At Public Discourse, Acton’s Research Director Samuel Gregg examines why many European governments are so hesitant to engage in much needed but painful economic reforms – especially reforms that involve diminishing the size of expansive welfare states. The causes are many, but in “Fatal Attraction: Democracy and the Welfare State,” Gregg zeroes in on a potentially damaging linkage between democratic systems of government and the growth of large welfare states that seek to provide economic security to ever increasing numbers of people. Substantive economic reform becomes extremely difficulty in these circumstances. Gregg writes:
No doubt, this reflects a disinclination of many European politicians—on the left and right—to concede that the post-war European effort to use the state to provide as much economic security as possible has encountered an immovable obstacle in the form of economic reality. Yet it is arguable—albeit highly politically incorrect to suggest—that it also reflects the workings of a potentially deadly nexus between democracy (or a certain culture of democracy) and the welfare state.

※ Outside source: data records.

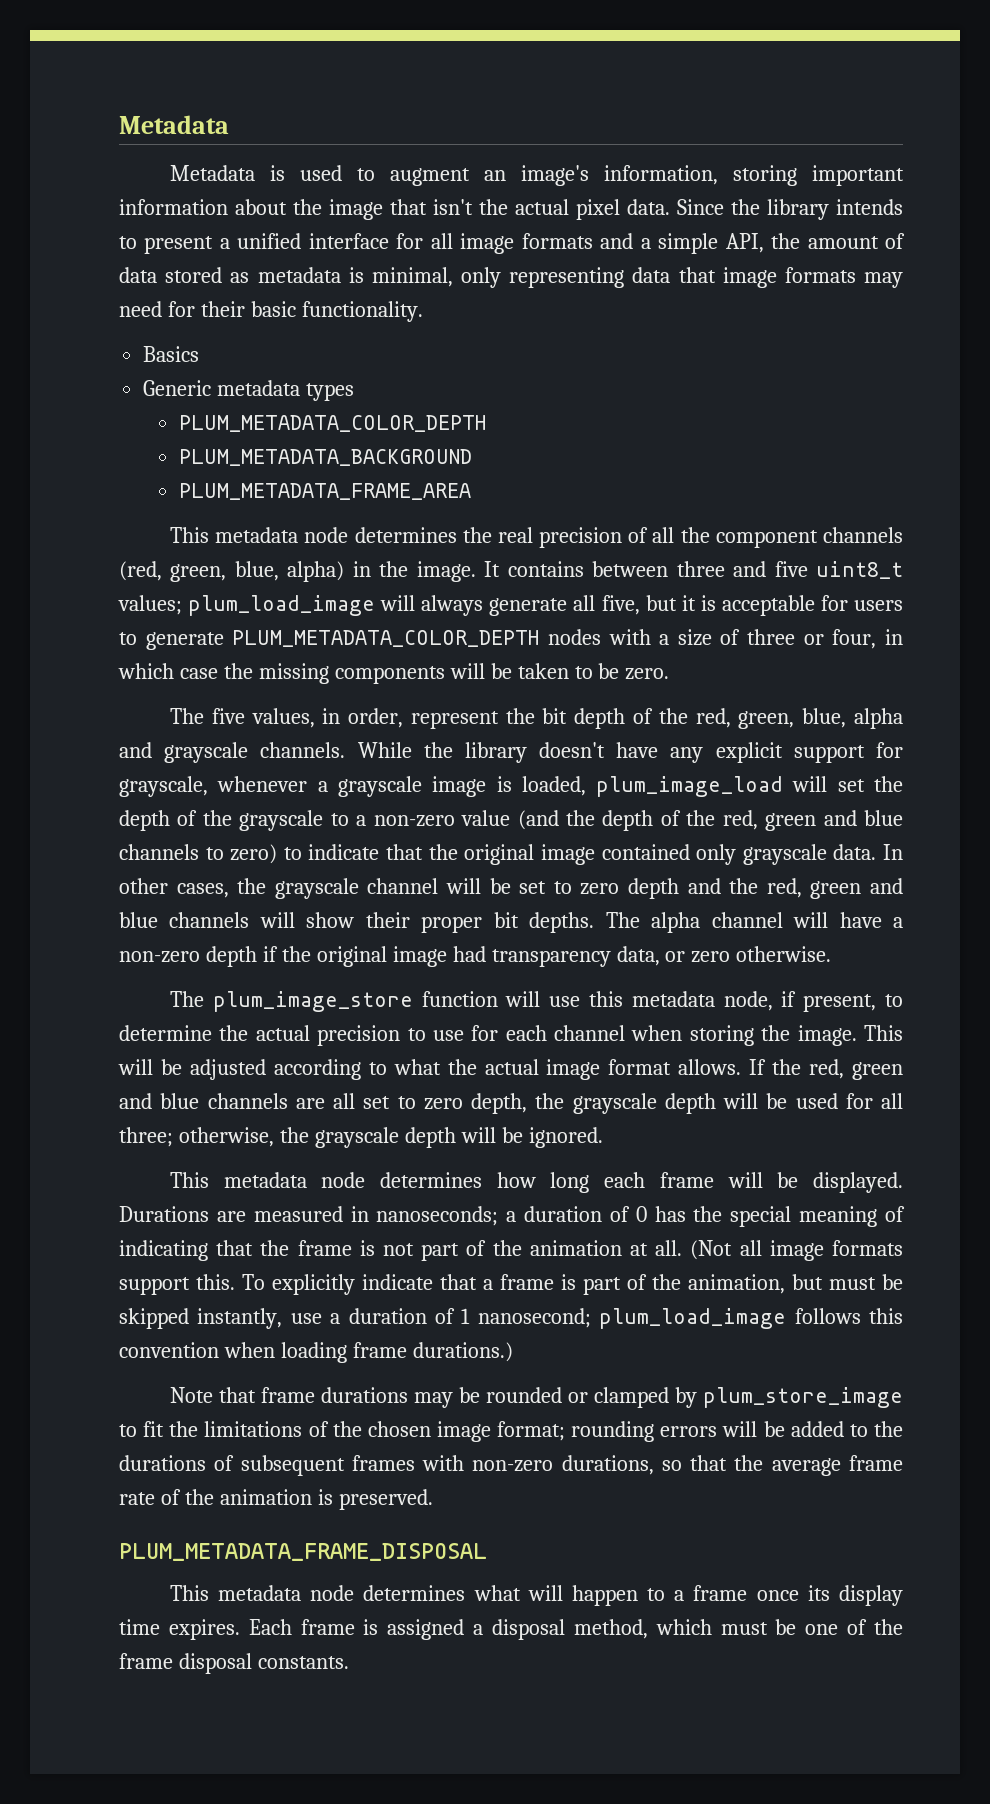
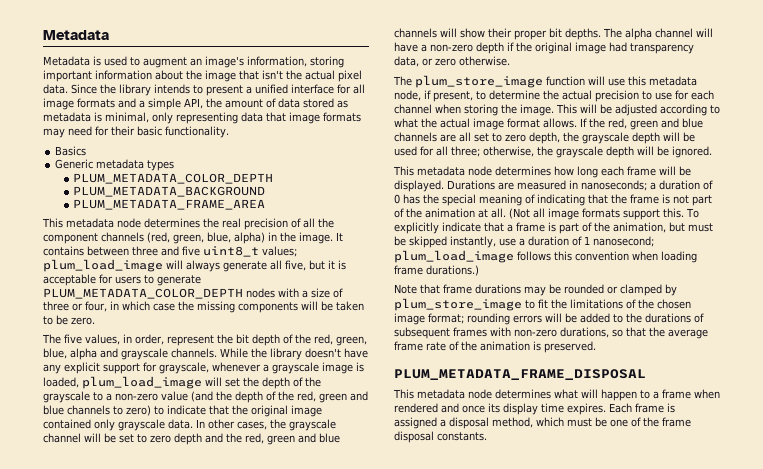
- While the library doesn't have any explicit support for grayscale, whenever a grayscale image is loaded, plum_image_load will set the depth of the grayscale to a non-zero value (and the depth of the red, green and blue channels to zero) to indicate that the original image contained only grayscale data.
+ While the library doesn't have any explicit support for grayscale, whenever a grayscale image is loaded, plum_load_image will set the depth of the grayscale to a non-zero value (and the depth of the red, green and blue channels to zero) to indicate that the original image contained only grayscale data.
- The plum_image_store function will use this metadata node, if present, to determine the actual precision to use for each channel when storing the image.
+ The plum_store_image function will use this metadata node, if present, to determine the actual precision to use for each channel when storing the image.
- This metadata node determines what will happen to a frame once its display time expires.
+ This metadata node determines what will happen to a frame when rendered and once its display time expires.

One justification for democracy is that it provides us with ways of aligning government policies with the citizenry’s requirements and of holding governments accountable when their decisions do not accord with the majority’s wishes. But what happens when some citizens begin viewing these mechanisms as a means for encouraging elected officials to use the state to provide them with whatever they want, such as apparently limitless economic security? And what happens when many elected officials believe it is their responsibility to provide the demanded security, or, more cynically, regard welfare programs as a useful tool to create constituencies that can be relied upon to vote for them?